In a few minutes, somebody came along and said, "Look making the little boy walk while he rides, that is not right". Hearing that, the grandfather picked up the boy and put him on the back of the donkey, they were both riding. A few minutes, somebody came by and said, how cruel of the two of you to put that heavy load on that little donkey". By the time they got to town, the grandfather and grandson were carrying the donkey.
You know the point, no matter what you do, you're not going to please everyone. You might as well accept the fact that not every person is going to understand you, and that's okay. They have a right to their opinion, and you have every right to ignore it. One more key. If you're going to run your race, don't share your dreams with everyone.

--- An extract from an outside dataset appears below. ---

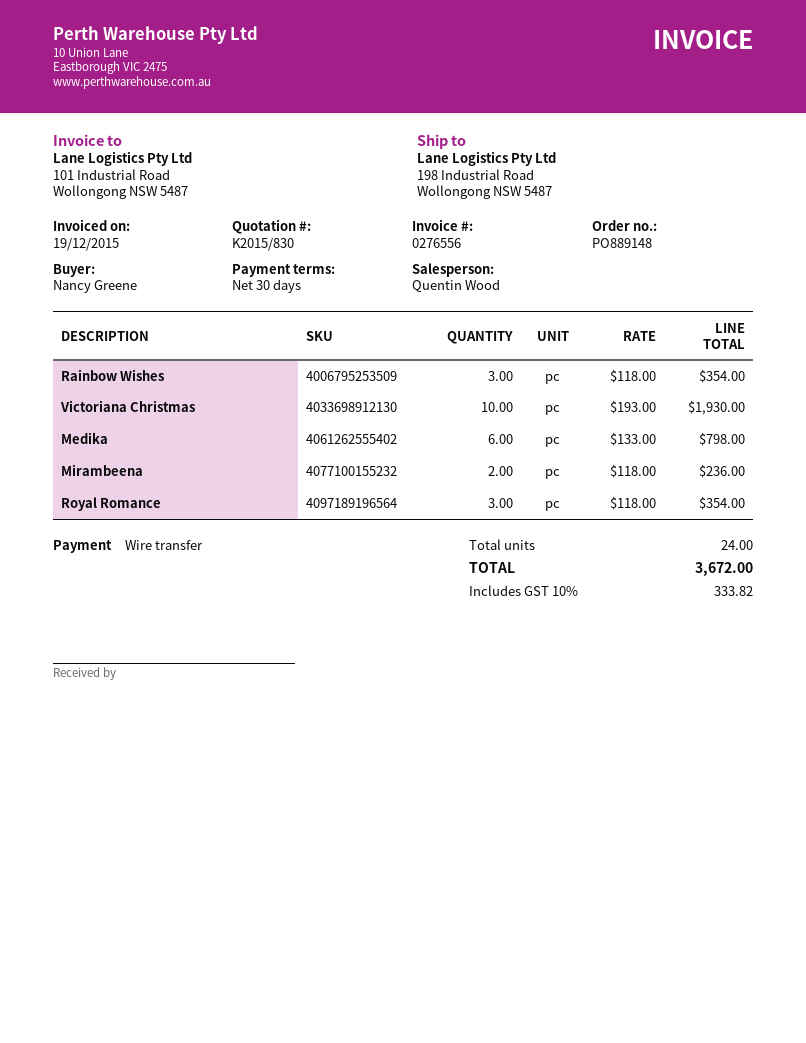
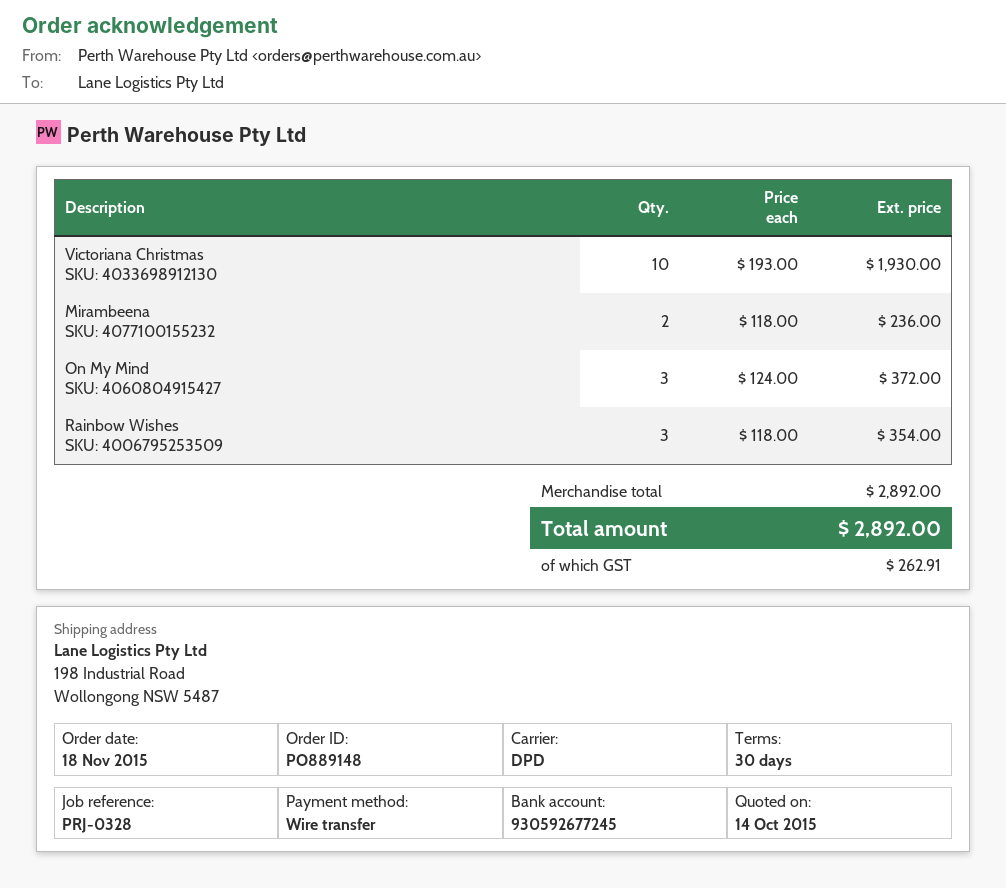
Medika: 6 x 133.00 = 798.00 -> none
Royal Romance: 3 x 118.00 = 354.00 -> none
On My Mind: none -> 3 x 124.00 = 372.00
tax: 333.82 -> 262.91
total: 3672.00 -> 2892.00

Don't go around telling people what's in your heart and all your goals. Some things you're supposed to keep to yourself. The scripture even talks about the hidden petitions of your heart. That's supposed to be between you and God, and what gets us off course sometimes is we share our dreams with people that can't handle it.
If Joseph would've understood this, it would've saved him a lot of heartache. As a teenager, he had the dream that his older brothers were going to bow down before him. He was going to lead a nation and have all this success. The mistake he made is he went out and told everyone, and somehow, his older brothers didn't celebrate the fact that they were going to bow down. That didn't go over very big.
Certain dreams you should keep to yourself. You may be excited, but other people are not going to be excited. Like Joseph's family, they're not going to celebrate what God's put in your heart. It'd be much better off to just learn to keep it to yourself.
This is what Mary did, the mother of Christ. The angel appeared unto her and told her she was going to have a baby without knowing a man. Mary didn't go out and announce it to the world. She didn't run, call TMZ and say, "I got some big news". The scripture says she she kept it between her and God. She was wise enough to know not everybody would understand it. Some people would try to talk her out of it, some people would make fun of it.
Learn to keep your dreams to yourselves. Let them take root in your own spirit. Ponder it on the inside between you and God, and when it's time to bring it to pass, God will help you to give birth to every dream he's placed in your heart.
My challenge to you, run your race. Don't you dare let people squeeze you into their mold. Always be kind, but be confident enough in who God made you to be, that you don't live to please people, you live to please God. Our attitude should be, "I'm free to be me, and I'm going to be the best remember, you don't have to try to play up to people to try to win their approval, you have almighty God's approval". Quit worrying about what everybody thinks. As long as you're being true to what God's put in your heart, don't look to the left nor to the right, stay focused on your goals, and if you'll make this decision with me that you're going to run your race, then I believe and declare God will get you to where you're supposed to be. You will overcome every obstacle and accomplish every God-given dream in Jesus' name.